From the 1950 to 2002 period “the problem was indeed widespread and affected more than 95 percent of the dioceses and approximately 60 percent of religious communities,” said the John Jay study.
Despite the plethora of victim reports, confessions and pay-outs there are areas of American political and religious society that still believe the Church is being vilified excessively. Bill Donohue is the president of the Catholic League for Religious and Civil rights and he explained that he felt the ‘paedophilia’ problem was in fact mainly priests with boys over 12 years of age and that it was a homosexual issue and not one of rape. This example is a prime example as to why victims have stayed silent so long. They fear widespread public judgement due to outspoken figures like Donohue.
The Church has spent $2.5 billion in settlements and therapy bills for victims, attorney’s fees and costs to care for priests pulled out of ministry from 2004 to 2011.

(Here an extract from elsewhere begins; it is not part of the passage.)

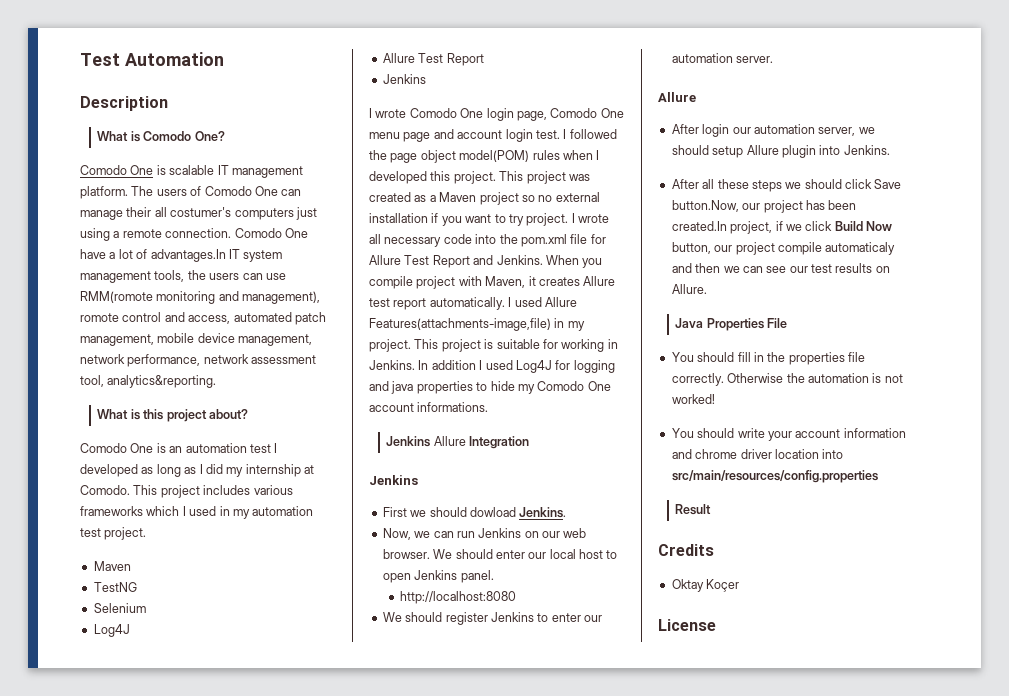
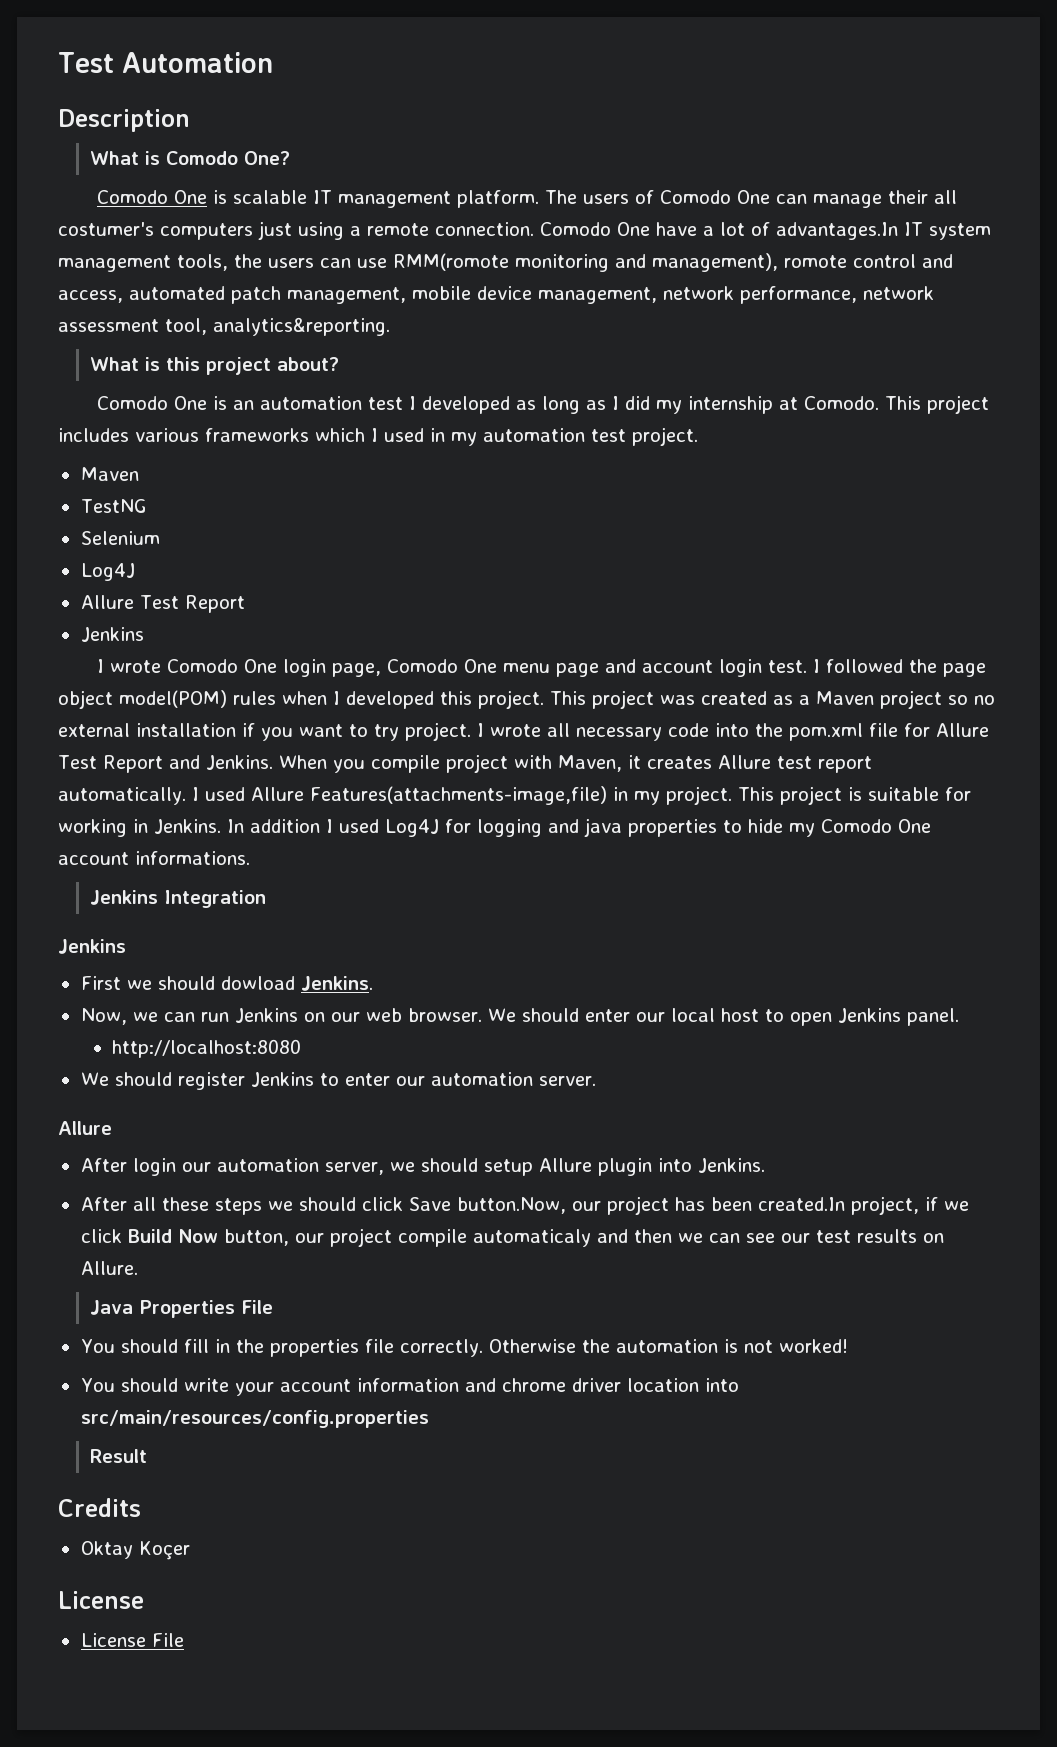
[433,436,466,446] Allure -> (158, 897) none
(716, 625) none -> [80,1633,184,1647] // License File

There is the possibility that the Catholic Church may have to readdress their response to these accusations as the costs of the cover ups has increased to the point that compensation entitlements have bankrupt dioceses’ and the church may face a worldwide knock on affect with other victims. This means, full transparency may seem the more attractive prospect financially, which would lead to an increase in convictions for offenders. The Archdiocese of Chicago has made public all of its sexual abuse files as of 6th November 2014 and the Pope himself has waged war on ‘playboy priests’. This however, is an inhumane response to the Church’s guilt as it would appear to be a pragmatic, financial decision and not an honest and sincere apology. Clearly, the depiction of Pope Francis facing the established paedophile order is an intelligent attempt to realign the public with the Vatican whilst also accepting the Vatican establishment as the issue at the same time. An example of the sorts of frequent abusers that were protected in the US, is Father Murphy and the St John’s school for the deaf, which showed the true priorities of the Church. They allowed Murphy to continue to work at the school until 1974 despite his personal confession to the Archbishop of Milwaukee, saying that he had sexually abused over 200 deaf boys by 1963. The Vatican never defrocked Murphy and he was buried in a Catholic Church graveyard in 1997. Cardinal Ratzinger publicly defended his decision not to defrock the priest on 25th March 2010, justifying this by stating that Murphy had wrote to him, in the 1990s, apologising for his behaviours.
The American people can now see the redundancy of the Catholic Church as a pillar of the neighbourhood after their role in all these sexual abuse cover ups and as a result attendances have dwindled in churches nationwide. Transparency is the only option left for the Church and perhaps that will also not be enough.
Regarding action by civil authorities, the study said that “3 percent of all priests against whom allegations were made were convicted and about 2 percent received prison sentences.”